In summary, this study proposes an excavator action recognition method based on skeletal keypoints and a monocular depth estimation network. Compared with traditional methods that rely solely on 2D image features, the proposed method more comprehensively captures the excavator’s 3D spatial features and temporal dynamics. By providing more precise feature representations of the excavator’s action states, it enables accurate classification and recognition of excavator actions.

3.2. Keypoint Detection

Keypoint detection is a crucial step for capturing the spatial information of the excavator. Its purpose is to extract the precise locations of the excavator’s skeletal keypoints from 2D images and output them as structured keypoint coordinate information, enabling subsequent 3D spatial information fusion and action recognition.

For extracting skeletal keypoint features of the excavator, this study employs the YOLOv8 pose estimation model for keypoint detection. YOLOv8 (You Only Look Once, version 8) is an end-to-end object detection algorithm. Compared with traditional multi-stage methods, it offers advantages such as high detection speed, ease of deployment, and a balanced performance between accuracy and real-time capability [32]. The YOLOv8 pose estimation model is built upon the YOLOv8 deep convolutional network and enables precise keypoint detection. The network architecture of YOLOv8 pose estimation mainly consists of the Backbone, Neck, and Head components, as illustrated in Figure 2.

Backbone: The backbone network is primarily responsible for extracting and refining multi-scale visual features from the input image, serving as the foundation for subsequent detection tasks [36]. It mainly consists of three key modules: Conv, C2f, and SPPF. The Conv module employs a standard convolutional layer (with a 3 × 3 kernel and a stride of 2) as the primary feature extraction layer. The BatchNorm2d layer performs normalization on each channel of the convolutional output. The SiLU function is used as the activation function. The C2f module is a lightweight key component in YOLOv8, which replaces the CSP module used in YOLOv5. The C2f module is a lightweight key component in YOLOv8, which replaces the CSP module used in YOLOv5. Its primary characteristic involves an input channel split, where a portion of the features is routed through multiple Bottleneck sub-modules to extract deep semantic information, while the remaining part is directly passed through as a shortcut branch to preserve the original features. Subsequently, the outputs from all branches are concatenated along the channel dimension, followed by a 1 × 1 convolution to achieve feature fusion and channel compression. The SPPF module is located at the end of the backbone network. It performs max pooling operations at multiple spatial scales, and then concatenates all the resulting feature maps with the original input [37].

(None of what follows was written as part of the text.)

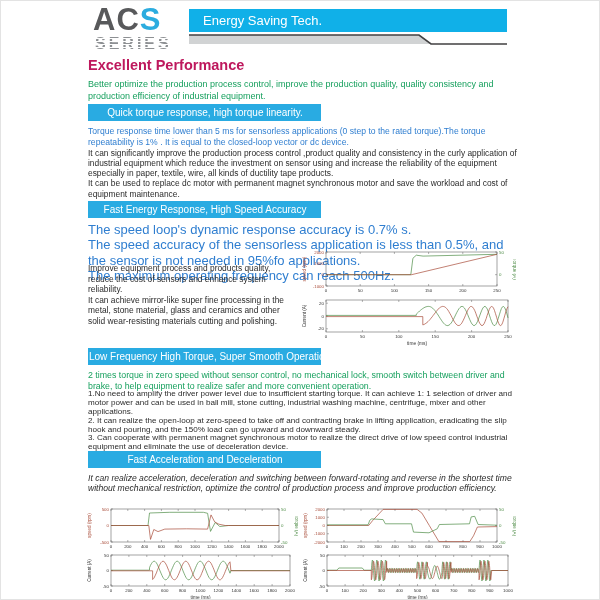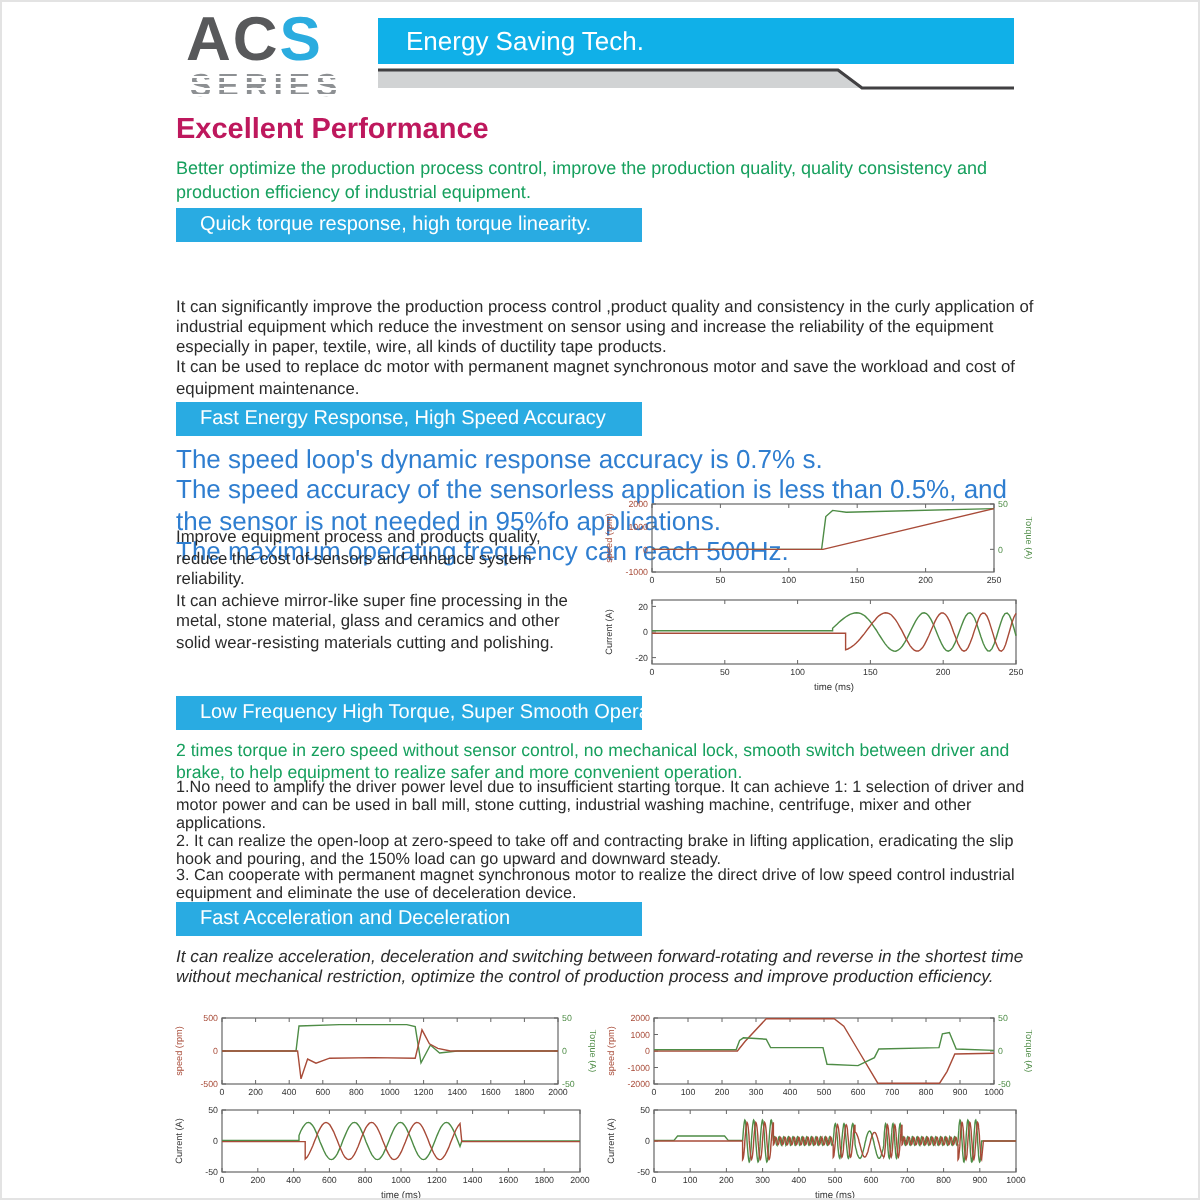"Quick torque response, high torque" .banner { padding-left: 12px -> 1px; text-align: none -> center }
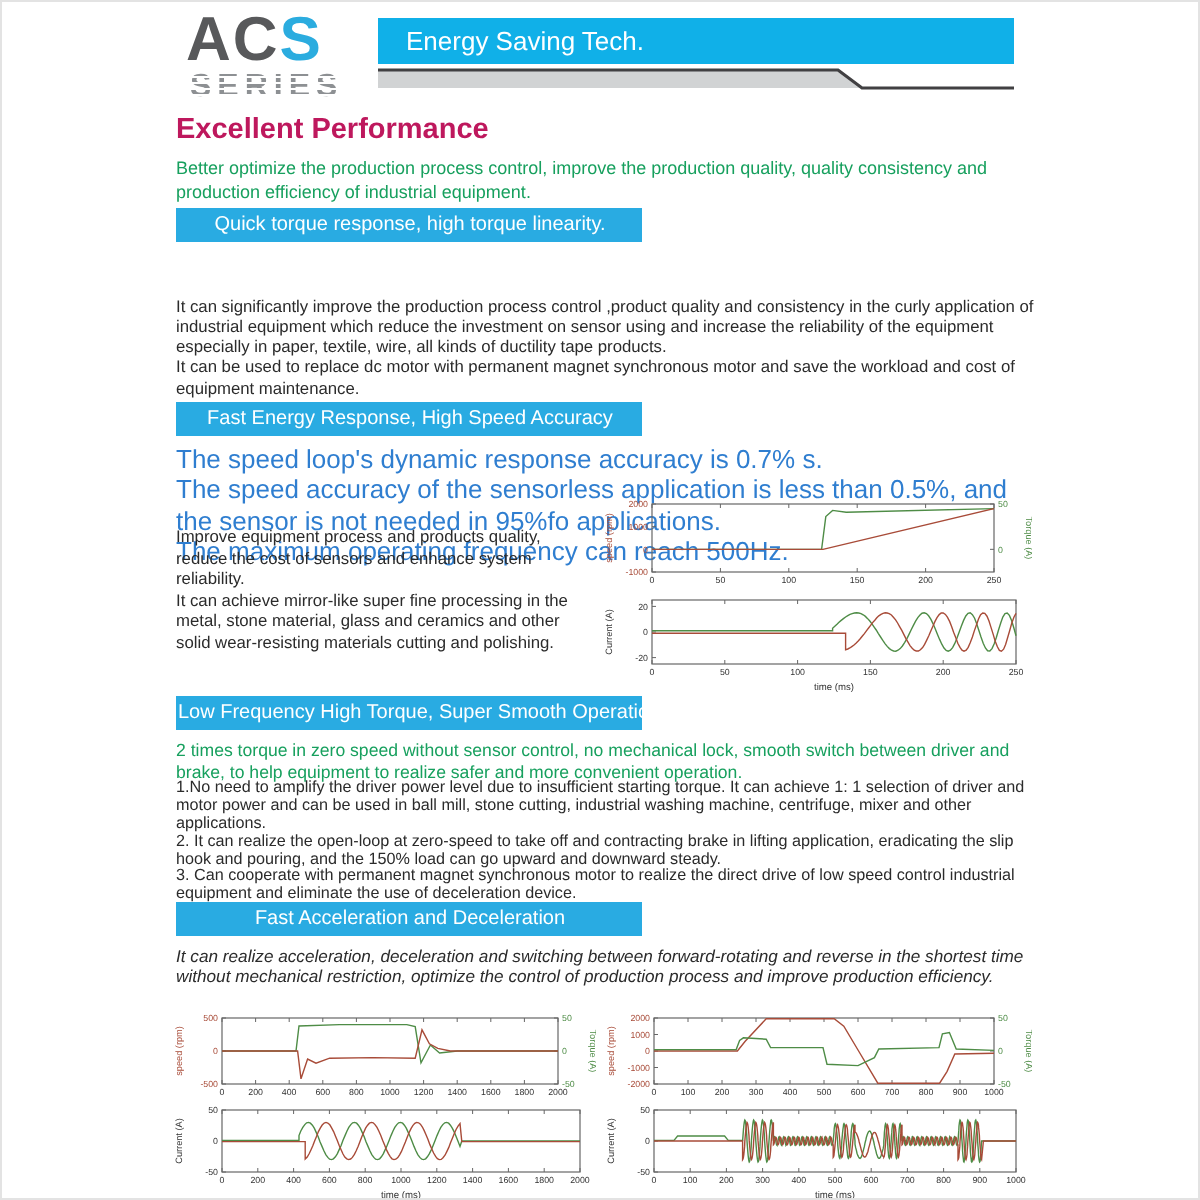"Torque response time lower than" div.para { html: none -> <div>Torque response time lower than 5 ms for sensorless applications (0 step to the rated torque).The torque repeatability is 1% . It is equal to the closed-loop vector or dc device.</div> }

Neck: The neck network serves as a crucial component of the YOLOv8-pose estimate model for feature fusion. Its primary objective is to efficiently integrate multi-scale features extracted from different stages of the backbone network, enabling the model to capture rich multi-scale contextual information, which is essential for small object detection and accurate keypoint localization. The neck network is primarily composed of four modules: Concat, Upsample, C2f, and Conv. The Concat module is responsible for channel-wise concatenation of feature maps from different stages of the network. The Upsample module employs the bilinear interpolation method to resample low-resolution feature maps to higher resolutions. Within the neck network, the C2f module is further used for feature fusion and transformation, processing the feature maps after concatenation and upsampling [38]. The Conv module in the neck network primarily fuses and enhances the multi-scale features from the backbone network that have undergone concatenation and upsampling, with a basic structure similar to that of the backbone network. The neck network fuses multi-scale feature maps from the backbone through both top-down and bottom-up pathways, enhancing the network’s ability to integrate features of objects at different scales.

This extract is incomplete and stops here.